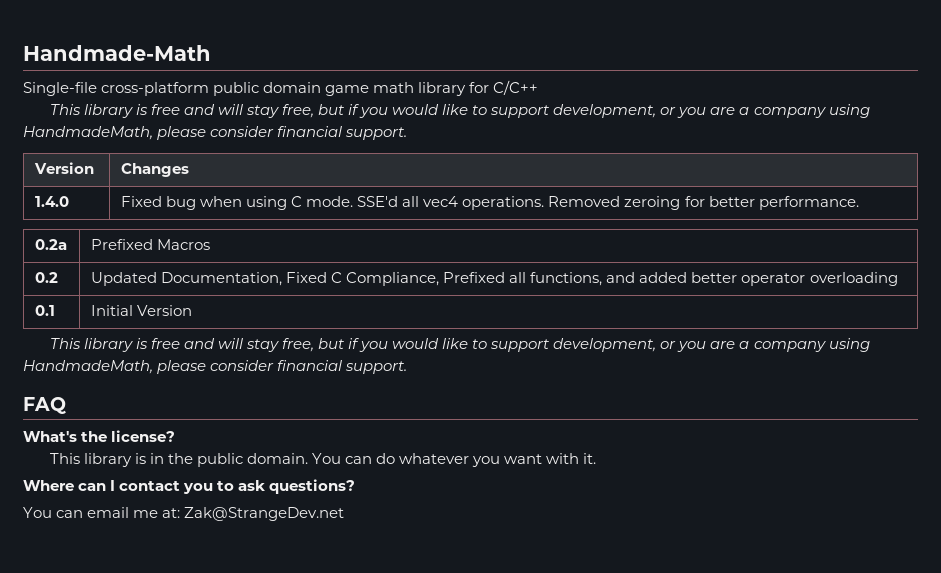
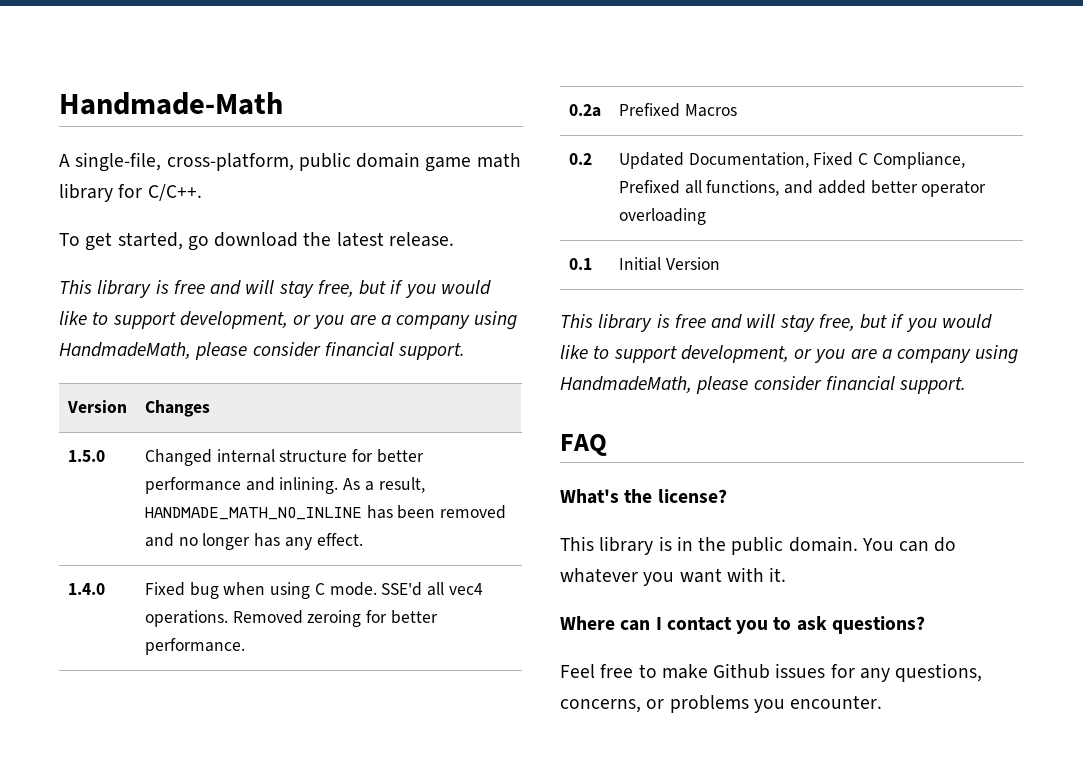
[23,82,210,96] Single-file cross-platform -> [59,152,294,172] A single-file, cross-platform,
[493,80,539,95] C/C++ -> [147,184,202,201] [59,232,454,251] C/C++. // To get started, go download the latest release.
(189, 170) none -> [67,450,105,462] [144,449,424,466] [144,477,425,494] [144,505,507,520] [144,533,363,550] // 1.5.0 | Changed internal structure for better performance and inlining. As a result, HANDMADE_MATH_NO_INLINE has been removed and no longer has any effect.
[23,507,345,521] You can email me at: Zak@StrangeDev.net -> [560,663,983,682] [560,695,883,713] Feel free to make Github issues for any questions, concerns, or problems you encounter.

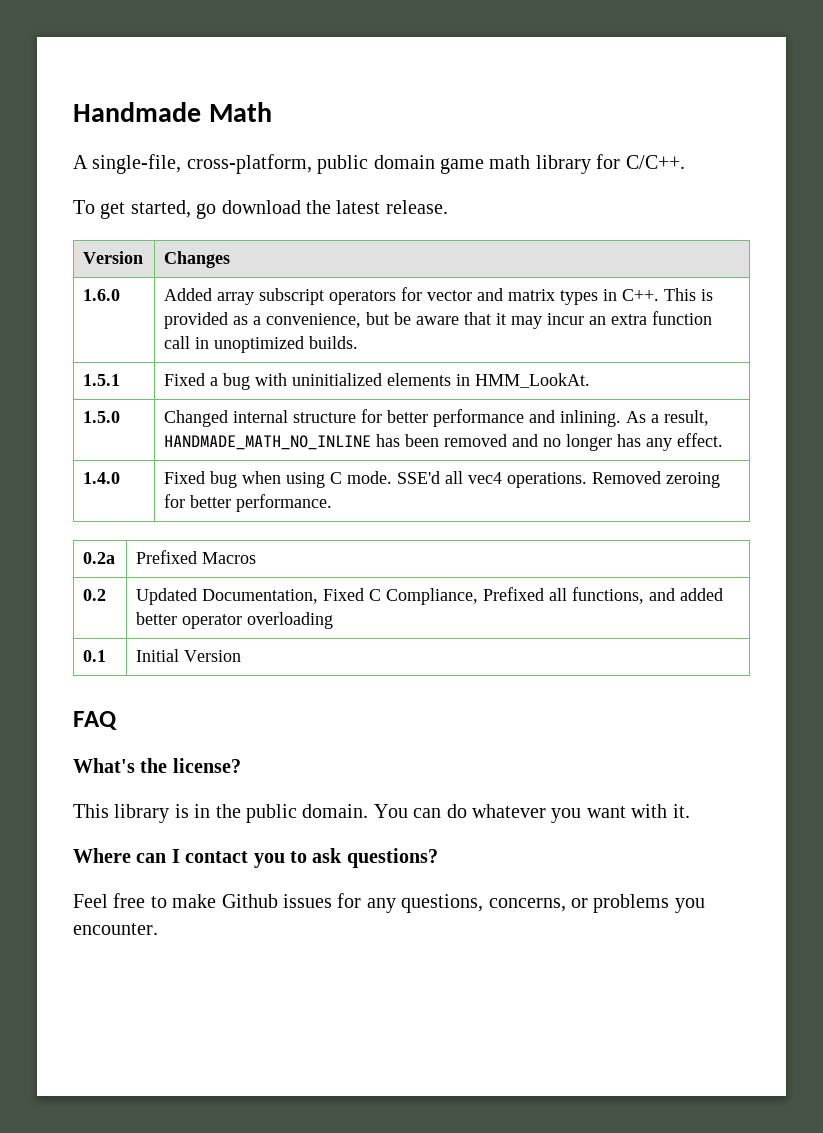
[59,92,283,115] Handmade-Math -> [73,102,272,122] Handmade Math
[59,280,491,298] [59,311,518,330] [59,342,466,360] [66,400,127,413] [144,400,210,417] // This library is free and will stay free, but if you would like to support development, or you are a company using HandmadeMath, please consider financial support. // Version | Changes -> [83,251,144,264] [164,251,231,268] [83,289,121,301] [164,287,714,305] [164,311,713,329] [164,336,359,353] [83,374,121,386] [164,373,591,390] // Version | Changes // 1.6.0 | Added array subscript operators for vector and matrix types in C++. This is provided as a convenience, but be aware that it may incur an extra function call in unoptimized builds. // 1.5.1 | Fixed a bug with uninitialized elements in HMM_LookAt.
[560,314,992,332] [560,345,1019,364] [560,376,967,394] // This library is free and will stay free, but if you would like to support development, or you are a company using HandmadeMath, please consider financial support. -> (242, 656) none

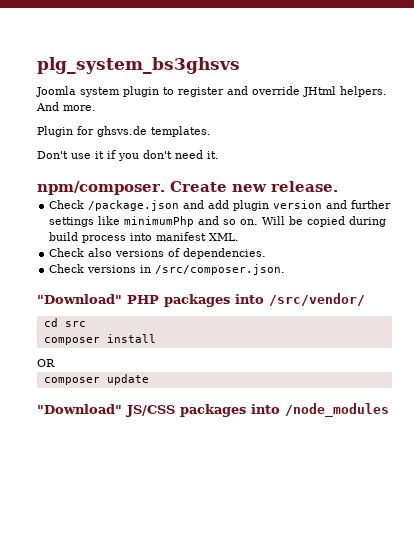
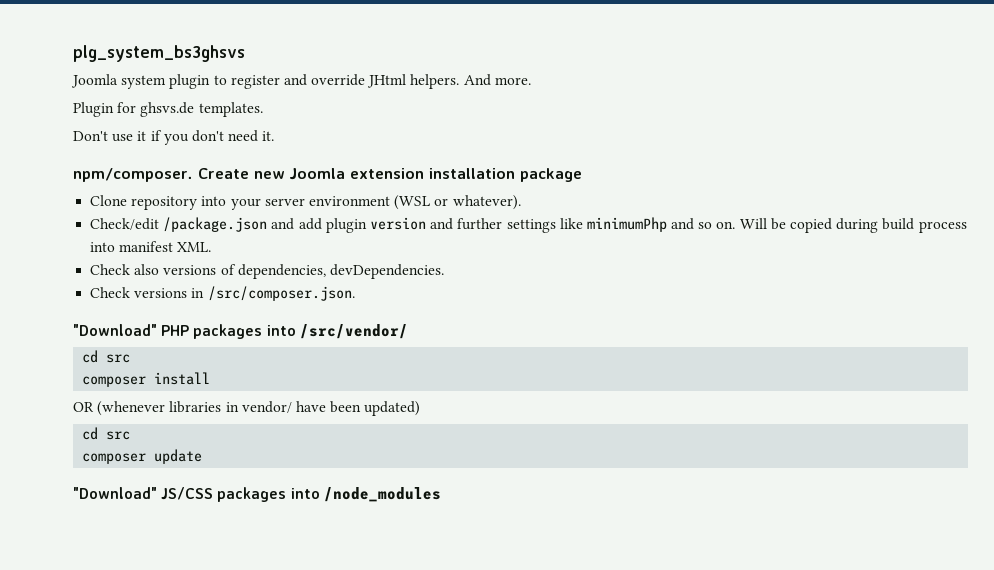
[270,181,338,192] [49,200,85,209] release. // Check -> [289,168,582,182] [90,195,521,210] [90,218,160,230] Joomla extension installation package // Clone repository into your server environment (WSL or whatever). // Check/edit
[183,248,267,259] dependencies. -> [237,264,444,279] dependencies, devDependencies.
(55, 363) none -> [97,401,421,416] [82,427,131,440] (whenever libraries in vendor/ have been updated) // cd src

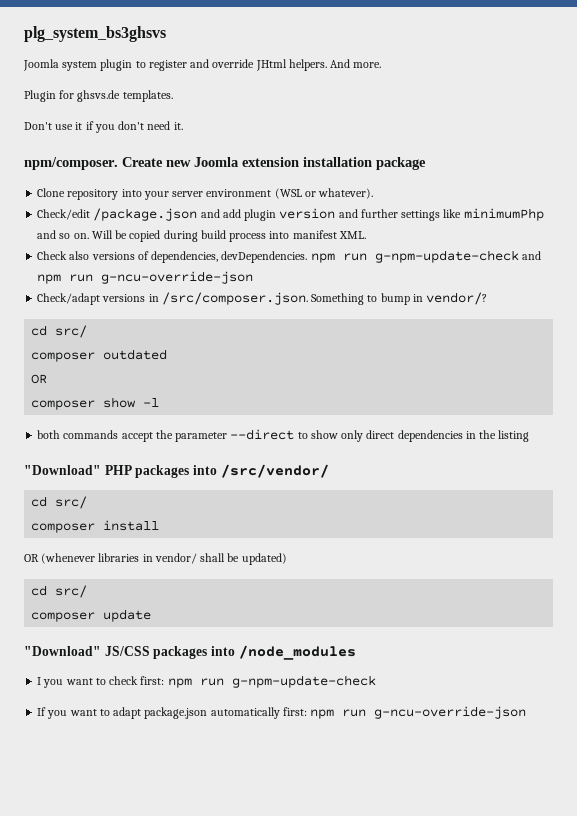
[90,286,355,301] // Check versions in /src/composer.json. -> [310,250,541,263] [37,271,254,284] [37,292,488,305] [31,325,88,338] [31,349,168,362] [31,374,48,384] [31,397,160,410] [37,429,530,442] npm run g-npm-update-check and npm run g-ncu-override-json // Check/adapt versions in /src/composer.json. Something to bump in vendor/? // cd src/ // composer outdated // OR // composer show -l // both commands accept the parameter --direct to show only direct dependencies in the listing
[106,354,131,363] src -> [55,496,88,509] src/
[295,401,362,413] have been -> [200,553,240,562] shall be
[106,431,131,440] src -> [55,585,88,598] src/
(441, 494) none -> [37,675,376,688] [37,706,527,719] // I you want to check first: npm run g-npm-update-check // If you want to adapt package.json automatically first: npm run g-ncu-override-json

----------------------------------------

Write out each line above that contains the word "using".

[59,280,491,298] [59,311,518,330] [59,342,466,360] [66,400,127,413] [144,400,210,417] // This library is free and will stay free, but if you would like to support development, or you are a company using HandmadeMath, please consider financial support. // Version | Changes -> [83,251,144,264] [164,251,231,268] [83,289,121,301] [164,287,714,305] [164,311,713,329] [164,336,359,353] [83,374,121,386] [164,373,591,390] // Version | Changes // 1.6.0 | Added array subscript operators for vector and matrix types in C++. This is provided as a convenience, but be aware that it may incur an extra function call in unoptimized builds. // 1.5.1 | Fixed a bug with uninitialized elements in HMM_LookAt.
[560,314,992,332] [560,345,1019,364] [560,376,967,394] // This library is free and will stay free, but if you would like to support development, or you are a company using HandmadeMath, please consider financial support. -> (242, 656) none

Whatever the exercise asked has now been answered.